== WHAT TO DO ==
Lines in the data below that contain the word "locations" are to be copied.

─── THE DATA

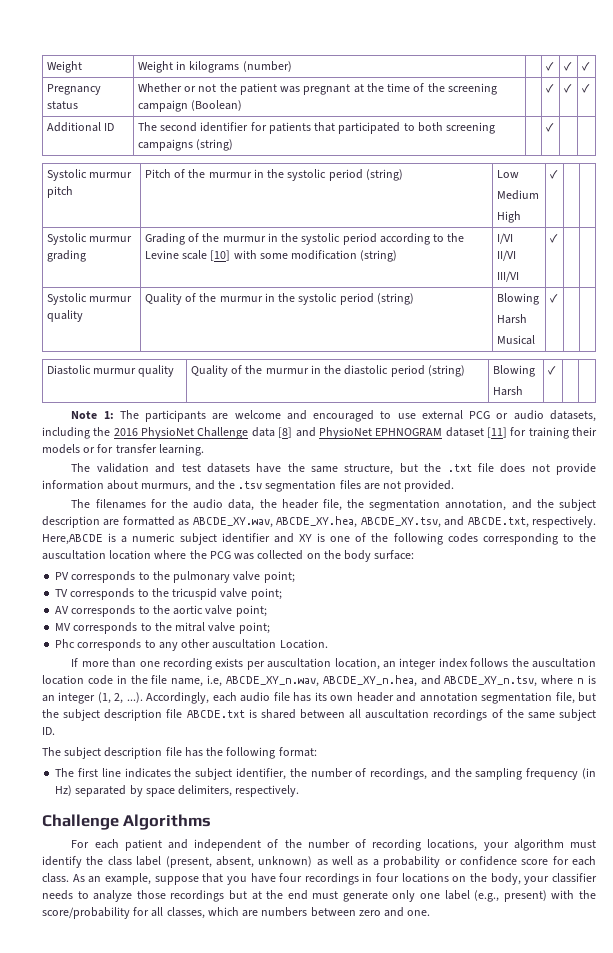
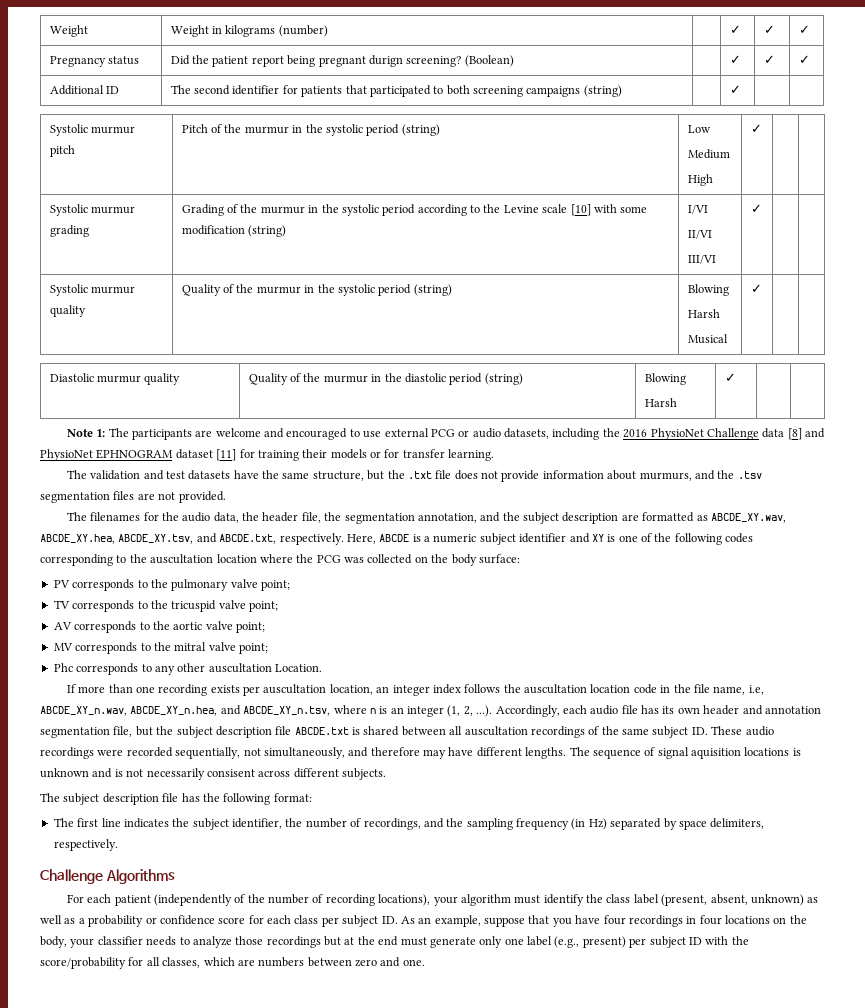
[137,83,497,95] [137,100,188,112] Whether or not the patient was pregnant at the time of the screening campaign -> [170,55,462,67] Did the patient report being pregnant durign screening?
[42,534,103,545] Here,ABCDE -> [346,534,410,544] Here, ABCDE
(55, 731) none -> [711,726,774,736] [40,747,801,759] [40,768,386,780] These audio recordings were recorded sequentially, not simultaneously, and therefore may have different lengths. The sequence of signal aquisition locations is unknown and is not necessarily consisent across different subjects.
[167,839,262,851] and independent -> [153,894,232,906] (independently
[427,839,478,851] locations, -> [378,894,431,906] locations),
[42,873,69,883] class. -> [294,915,398,927] class per subject ID.
(547, 896) none -> [629,936,702,948] per subject ID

──────

== TASK RESPONSE ==
(55, 731) none -> [711,726,774,736] [40,747,801,759] [40,768,386,780] These audio recordings were recorded sequentially, not simultaneously, and therefore may have different lengths. The sequence of signal aquisition locations is unknown and is not necessarily consisent across different subjects.
[427,839,478,851] locations, -> [378,894,431,906] locations),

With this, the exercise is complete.